- [WORK TASK]: May I have the lines from the one containing "- Currently users can view" to the end of the entries, returned exactly and with nothing else?

═════ INPUT ═════

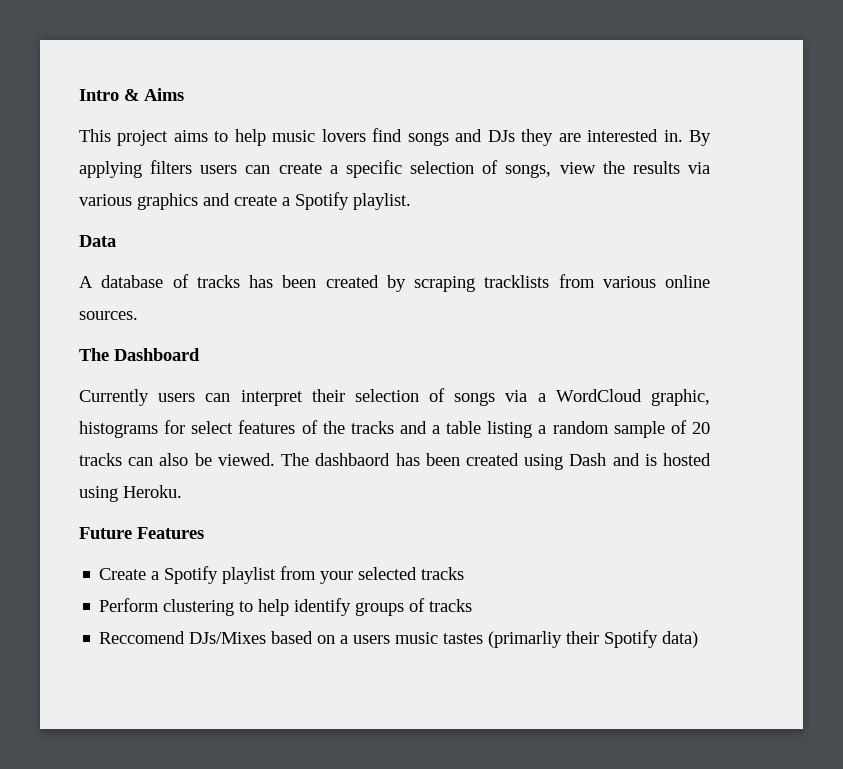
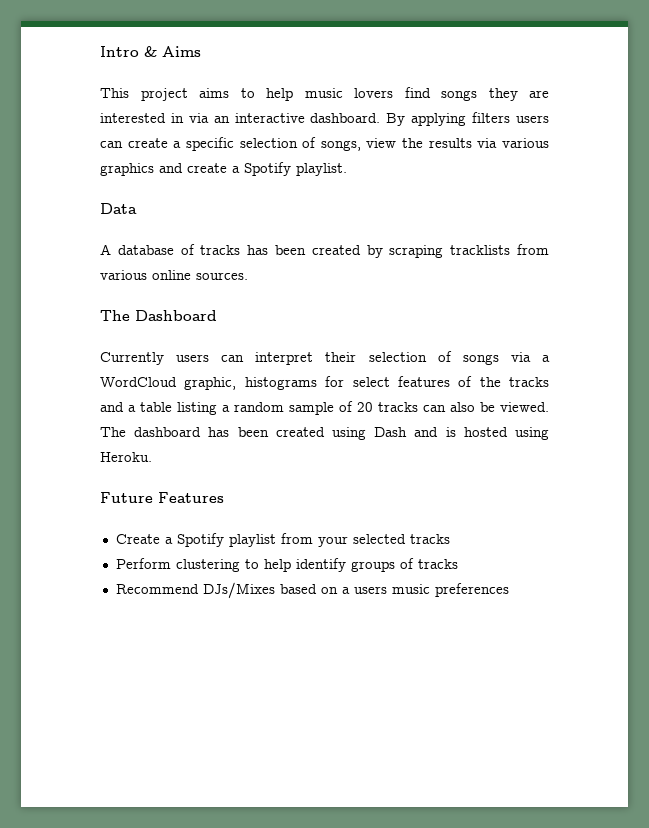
- This project aims to help music lovers find songs and DJs they are interested in.
+ This project aims to help music lovers find songs they are interested in via an interactive dashboard.
- The dashbaord has been created using Dash and is hosted using Heroku.
+ The dashboard has been created using Dash and is hosted using Heroku.
- Reccomend DJs/Mixes based on a users music tastes (primarliy their Spotify data)
+ Recommend DJs/Mixes based on a users music preferences

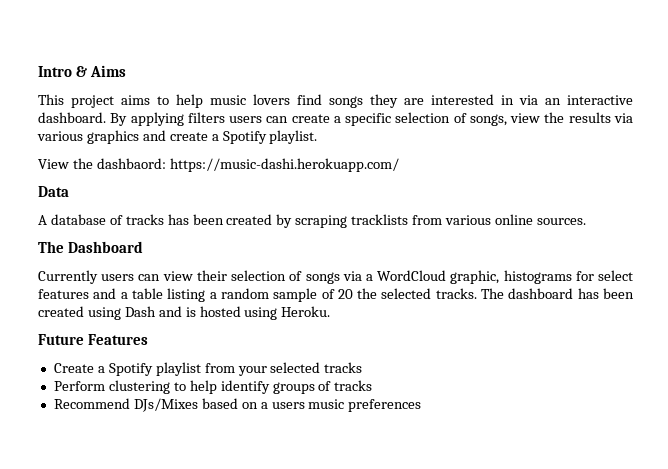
+ View the dashbaord: https://music-dashi.herokuapp.com/
- Currently users can interpret their selection of songs via a WordCloud graphic, histograms for select features of the tracks and a table listing a random sample of 20 tracks can also be viewed.
+ Currently users can view their selection of songs via a WordCloud graphic, histograms for select features and a table listing a random sample of 20 the selected tracks.

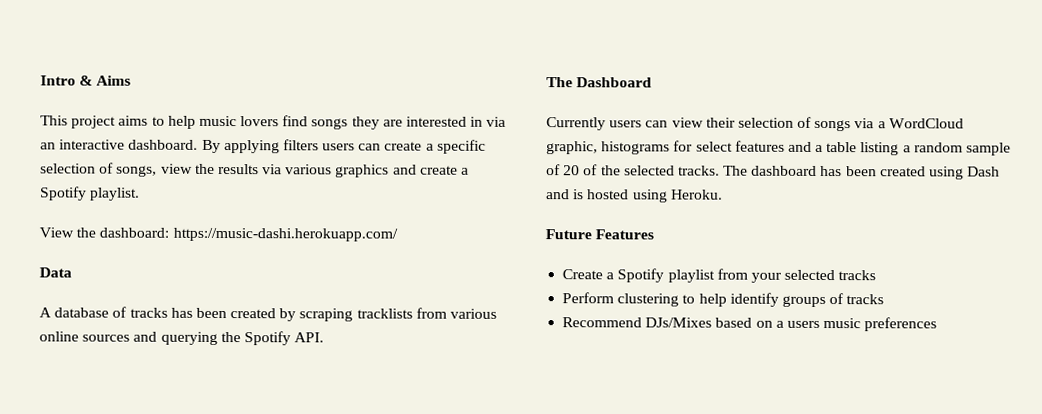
- View the dashbaord: https://music-dashi.herokuapp.com/
+ View the dashboard: https://music-dashi.herokuapp.com/
- A database of tracks has been created by scraping tracklists from various online sources.
+ A database of tracks has been created by scraping tracklists from various online sources and querying the Spotify API.
- Currently users can view their selection of songs via a WordCloud graphic, histograms for select features and a table listing a random sample of 20 the selected tracks.
+ Currently users can view their selection of songs via a WordCloud graphic, histograms for select features and a table listing a random sample of 20 of the selected tracks.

═════

- [ANSWER AREA]:
- Currently users can view their selection of songs via a WordCloud graphic, histograms for select features and a table listing a random sample of 20 the selected tracks.
+ Currently users can view their selection of songs via a WordCloud graphic, histograms for select features and a table listing a random sample of 20 of the selected tracks.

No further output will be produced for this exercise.